• WHAT THE EXERCISE ASKS: From the data, copy out every line in which the word "USMLE" appears.
□ □ □ □ □
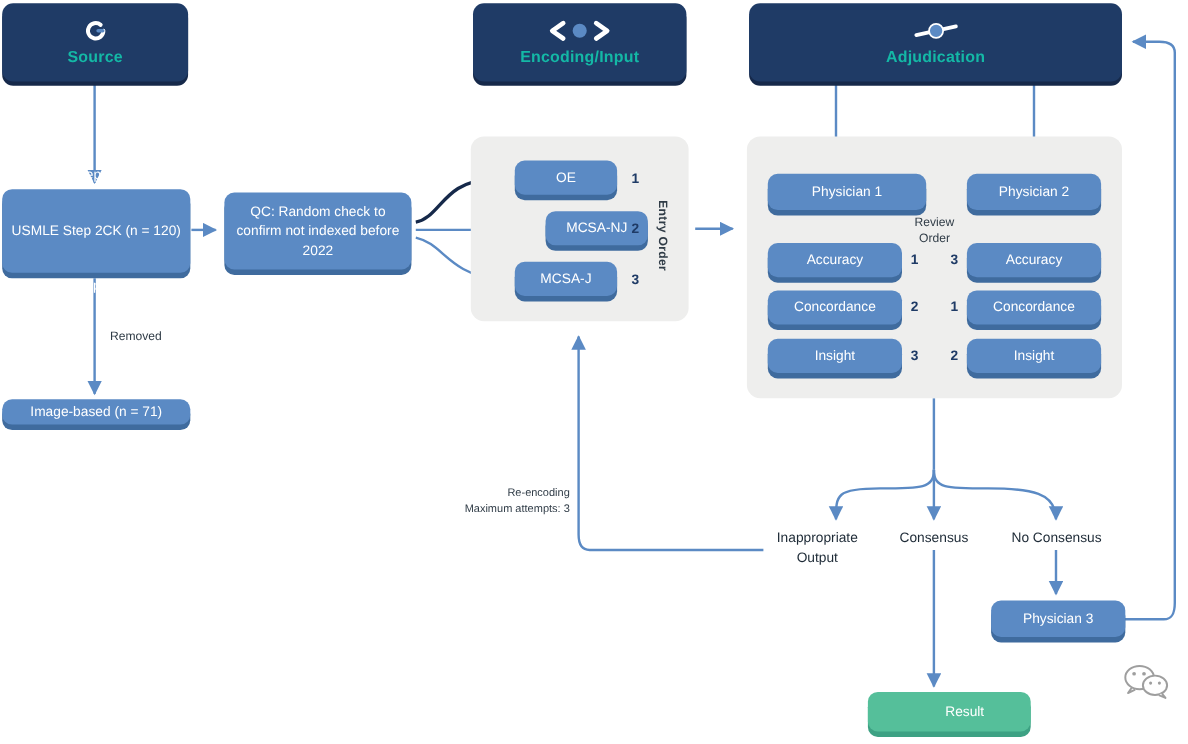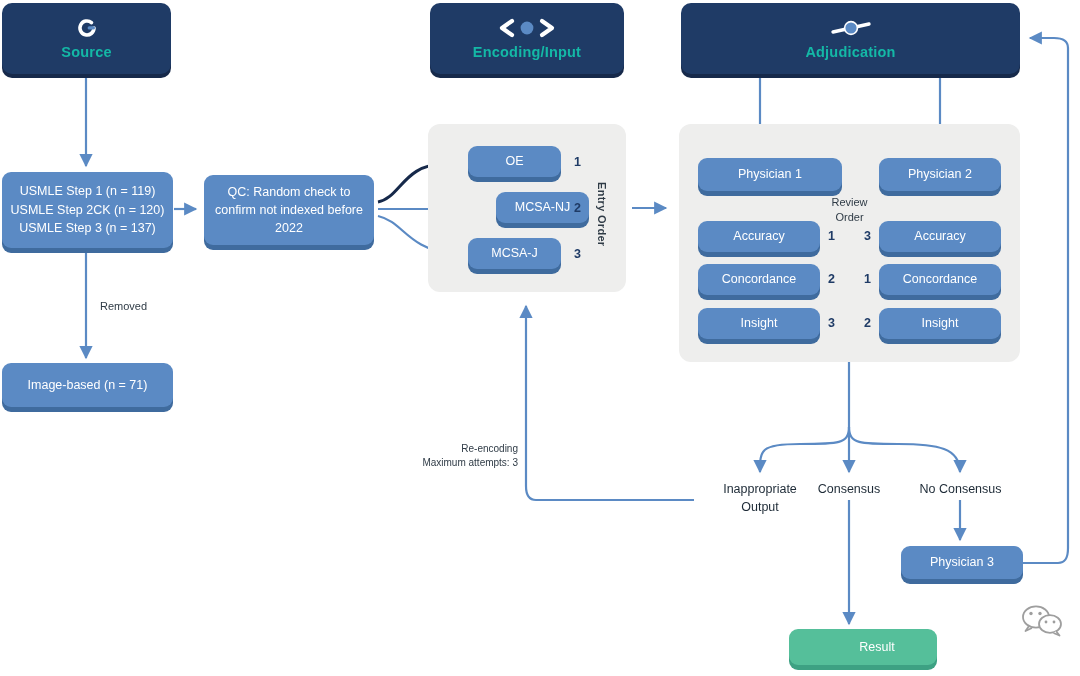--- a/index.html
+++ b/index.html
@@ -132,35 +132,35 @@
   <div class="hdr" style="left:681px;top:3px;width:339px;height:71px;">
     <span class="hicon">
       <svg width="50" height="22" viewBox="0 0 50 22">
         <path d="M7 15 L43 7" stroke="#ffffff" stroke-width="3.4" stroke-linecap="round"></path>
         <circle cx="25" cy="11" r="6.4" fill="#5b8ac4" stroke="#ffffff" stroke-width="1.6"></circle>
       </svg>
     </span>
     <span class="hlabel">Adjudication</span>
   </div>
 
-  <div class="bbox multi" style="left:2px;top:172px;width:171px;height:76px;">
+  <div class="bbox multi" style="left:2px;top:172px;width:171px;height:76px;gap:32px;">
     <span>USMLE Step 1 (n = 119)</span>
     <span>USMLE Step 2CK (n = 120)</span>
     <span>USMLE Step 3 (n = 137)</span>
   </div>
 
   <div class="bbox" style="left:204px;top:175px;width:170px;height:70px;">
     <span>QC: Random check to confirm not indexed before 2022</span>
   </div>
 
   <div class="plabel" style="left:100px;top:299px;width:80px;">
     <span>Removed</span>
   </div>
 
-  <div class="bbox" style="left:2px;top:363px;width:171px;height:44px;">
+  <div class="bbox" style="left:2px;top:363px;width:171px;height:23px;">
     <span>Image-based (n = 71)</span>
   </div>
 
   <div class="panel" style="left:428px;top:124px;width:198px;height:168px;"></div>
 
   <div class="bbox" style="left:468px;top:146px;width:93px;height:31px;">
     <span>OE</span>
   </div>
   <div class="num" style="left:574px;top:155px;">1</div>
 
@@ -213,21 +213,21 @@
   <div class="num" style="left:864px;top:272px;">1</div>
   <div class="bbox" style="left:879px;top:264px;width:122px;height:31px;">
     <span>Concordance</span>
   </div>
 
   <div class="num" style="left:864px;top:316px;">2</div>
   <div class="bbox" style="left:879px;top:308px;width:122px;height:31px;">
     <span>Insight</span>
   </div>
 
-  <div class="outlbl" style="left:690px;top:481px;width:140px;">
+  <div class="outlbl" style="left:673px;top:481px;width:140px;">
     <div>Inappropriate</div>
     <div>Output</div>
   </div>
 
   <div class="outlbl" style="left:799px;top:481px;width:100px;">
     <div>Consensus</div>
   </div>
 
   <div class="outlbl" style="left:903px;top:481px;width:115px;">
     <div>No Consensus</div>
□ □ □ □ □
• TASK RESULT:
     <span>USMLE Step 1 (n = 119)</span>
     <span>USMLE Step 2CK (n = 120)</span>
     <span>USMLE Step 3 (n = 137)</span>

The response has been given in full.